Dry Chole masala is very easy to make, you just need boiled chickpeas and some spices for seasoning in this recipe.
Ingredients
- 2 cup boiled chickpea or chole
- 2 tablespoon mustard oil (sarso ka tel)
- 1 tablespoon salt
- 1 tablespoon coriander powder ( dhaniya powder)
- 1/2 tablespoon turmeric powder (haldi powder)
- 1 tablespoon dry mango powder (amchur powder)
- 1/2 tablespoon red chilli powder
- 1/4 teaspoon garam masala
- 1/2 tablespoon roasted cumin seed powder (jeera powder)
Instructions
- In a kadhai or deep pan heat 2 tablespoons mustard oil, then add 1 tablespoon salt, 1 tablespoon coriander powder, 1/2 tablespoon turmeric powder, 1 tablespoon dry mango powder, and 1/2 tablespoon red chilli powder.
- Mix all the spices nicely on medium flame.
- When spices are mixed add 2 cup boiled chickpea or chole, mix chole and spices with the help of ladle so that chickpea are coated with spices.
- Lastly, add 1/4 teaspoon garam masala and 1/2 tablespoon roasted cumin seed powder.

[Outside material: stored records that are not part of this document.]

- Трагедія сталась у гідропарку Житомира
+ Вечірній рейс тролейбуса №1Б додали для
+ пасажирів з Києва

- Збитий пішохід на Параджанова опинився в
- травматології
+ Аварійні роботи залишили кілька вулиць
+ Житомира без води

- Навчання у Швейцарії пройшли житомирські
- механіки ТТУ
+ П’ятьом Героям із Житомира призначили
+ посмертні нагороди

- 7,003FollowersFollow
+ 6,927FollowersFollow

Again mix it well.
- Turn off the flame, Garnish it with chopped coriander leaves.
- it's ready to serve.
Notes
- You can boil the chickpea a day before and store it in a container with the same water (the water in which you have boiled chickpea) in the refrigerator for 24 hours.
Nutrition Information:
Yield:
4Amount Per Serving: Calories: 261
All information presented and written within shellyfoodspot.com are intended for informational purposes only.

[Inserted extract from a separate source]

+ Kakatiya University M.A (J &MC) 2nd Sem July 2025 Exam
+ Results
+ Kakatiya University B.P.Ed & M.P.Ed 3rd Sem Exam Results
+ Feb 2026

You can also prepare this recipe during Navratri as this recipe doesn’t have onion and garlic or if you don’t eat onion and garlic you can prepare this recipe
If you have prepared Dry Chole Masala Recipe ( Indian Dry Chickpea) or any other recipe on shellyfoodspot then please take a minute to rate the recipe and leave a comment and let me know how you liked it.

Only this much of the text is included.